*** Data for this exercise Section Begins ***

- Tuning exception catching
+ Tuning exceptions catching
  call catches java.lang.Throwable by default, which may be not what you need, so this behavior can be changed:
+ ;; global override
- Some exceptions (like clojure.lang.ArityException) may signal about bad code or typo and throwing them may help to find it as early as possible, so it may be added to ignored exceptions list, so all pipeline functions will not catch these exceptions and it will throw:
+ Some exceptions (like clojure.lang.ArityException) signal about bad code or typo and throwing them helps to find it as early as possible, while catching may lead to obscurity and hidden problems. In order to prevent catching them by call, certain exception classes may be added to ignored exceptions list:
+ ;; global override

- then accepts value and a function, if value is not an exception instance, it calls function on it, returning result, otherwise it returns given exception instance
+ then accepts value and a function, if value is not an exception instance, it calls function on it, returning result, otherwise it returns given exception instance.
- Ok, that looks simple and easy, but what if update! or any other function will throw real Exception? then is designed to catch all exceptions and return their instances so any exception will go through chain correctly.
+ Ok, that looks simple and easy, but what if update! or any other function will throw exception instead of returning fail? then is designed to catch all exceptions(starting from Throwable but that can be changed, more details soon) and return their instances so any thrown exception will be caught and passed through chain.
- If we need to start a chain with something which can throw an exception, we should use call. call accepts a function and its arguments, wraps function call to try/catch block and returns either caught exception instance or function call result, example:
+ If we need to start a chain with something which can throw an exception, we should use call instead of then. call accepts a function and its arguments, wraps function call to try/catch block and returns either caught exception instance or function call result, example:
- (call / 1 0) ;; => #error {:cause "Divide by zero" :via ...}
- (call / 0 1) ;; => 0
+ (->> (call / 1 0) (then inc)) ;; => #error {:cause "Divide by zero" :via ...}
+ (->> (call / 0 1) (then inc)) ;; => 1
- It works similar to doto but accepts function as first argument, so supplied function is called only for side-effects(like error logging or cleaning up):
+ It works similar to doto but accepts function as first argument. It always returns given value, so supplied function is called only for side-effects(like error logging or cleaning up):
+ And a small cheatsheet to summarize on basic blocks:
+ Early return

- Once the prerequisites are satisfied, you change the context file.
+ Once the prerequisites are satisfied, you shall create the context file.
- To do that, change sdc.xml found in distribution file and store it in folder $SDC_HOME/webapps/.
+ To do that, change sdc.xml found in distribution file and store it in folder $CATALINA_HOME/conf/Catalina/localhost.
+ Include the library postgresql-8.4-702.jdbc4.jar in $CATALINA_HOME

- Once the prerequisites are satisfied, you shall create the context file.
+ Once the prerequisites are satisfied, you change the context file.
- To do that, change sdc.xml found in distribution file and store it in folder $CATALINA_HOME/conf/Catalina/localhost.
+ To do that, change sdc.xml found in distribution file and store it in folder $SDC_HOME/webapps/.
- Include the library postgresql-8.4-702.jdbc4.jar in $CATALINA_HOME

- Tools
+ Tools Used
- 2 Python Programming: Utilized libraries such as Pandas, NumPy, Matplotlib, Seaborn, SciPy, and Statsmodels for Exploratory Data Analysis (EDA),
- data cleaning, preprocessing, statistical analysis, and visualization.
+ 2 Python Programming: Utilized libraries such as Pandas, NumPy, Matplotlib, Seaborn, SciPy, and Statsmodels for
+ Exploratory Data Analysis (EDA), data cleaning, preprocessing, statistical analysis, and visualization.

*** Data for this exercise Section Ends ***

## Work request
After the last line of the data, restate all the entries verbatim.

## Solution below
- Tuning exception catching
+ Tuning exceptions catching
  call catches java.lang.Throwable by default, which may be not what you need, so this behavior can be changed:
+ ;; global override
- Some exceptions (like clojure.lang.ArityException) may signal about bad code or typo and throwing them may help to find it as early as possible, so it may be added to ignored exceptions list, so all pipeline functions will not catch these exceptions and it will throw:
+ Some exceptions (like clojure.lang.ArityException) signal about bad code or typo and throwing them helps to find it as early as possible, while catching may lead to obscurity and hidden problems. In order to prevent catching them by call, certain exception classes may be added to ignored exceptions list:
+ ;; global override

- then accepts value and a function, if value is not an exception instance, it calls function on it, returning result, otherwise it returns given exception instance
+ then accepts value and a function, if value is not an exception instance, it calls function on it, returning result, otherwise it returns given exception instance.
- Ok, that looks simple and easy, but what if update! or any other function will throw real Exception? then is designed to catch all exceptions and return their instances so any exception will go through chain correctly.
+ Ok, that looks simple and easy, but what if update! or any other function will throw exception instead of returning fail? then is designed to catch all exceptions(starting from Throwable but that can be changed, more details soon) and return their instances so any thrown exception will be caught and passed through chain.
- If we need to start a chain with something which can throw an exception, we should use call. call accepts a function and its arguments, wraps function call to try/catch block and returns either caught exception instance or function call result, example:
+ If we need to start a chain with something which can throw an exception, we should use call instead of then. call accepts a function and its arguments, wraps function call to try/catch block and returns either caught exception instance or function call result, example:
- (call / 1 0) ;; => #error {:cause "Divide by zero" :via ...}
- (call / 0 1) ;; => 0
+ (->> (call / 1 0) (then inc)) ;; => #error {:cause "Divide by zero" :via ...}
+ (->> (call / 0 1) (then inc)) ;; => 1
- It works similar to doto but accepts function as first argument, so supplied function is called only for side-effects(like error logging or cleaning up):
+ It works similar to doto but accepts function as first argument. It always returns given value, so supplied function is called only for side-effects(like error logging or cleaning up):
+ And a small cheatsheet to summarize on basic blocks:
+ Early return

- Once the prerequisites are satisfied, you change the context file.
+ Once the prerequisites are satisfied, you shall create the context file.
- To do that, change sdc.xml found in distribution file and store it in folder $SDC_HOME/webapps/.
+ To do that, change sdc.xml found in distribution file and store it in folder $CATALINA_HOME/conf/Catalina/localhost.
+ Include the library postgresql-8.4-702.jdbc4.jar in $CATALINA_HOME

- Once the prerequisites are satisfied, you shall create the context file.
+ Once the prerequisites are satisfied, you change the context file.
- To do that, change sdc.xml found in distribution file and store it in folder $CATALINA_HOME/conf/Catalina/localhost.
+ To do that, change sdc.xml found in distribution file and store it in folder $SDC_HOME/webapps/.
- Include the library postgresql-8.4-702.jdbc4.jar in $CATALINA_HOME

- Tools
+ Tools Used
- 2 Python Programming: Utilized libraries such as Pandas, NumPy, Matplotlib, Seaborn, SciPy, and Statsmodels for Exploratory Data Analysis (EDA),
- data cleaning, preprocessing, statistical analysis, and visualization.
+ 2 Python Programming: Utilized libraries such as Pandas, NumPy, Matplotlib, Seaborn, SciPy, and Statsmodels for
+ Exploratory Data Analysis (EDA), data cleaning, preprocessing, statistical analysis, and visualization.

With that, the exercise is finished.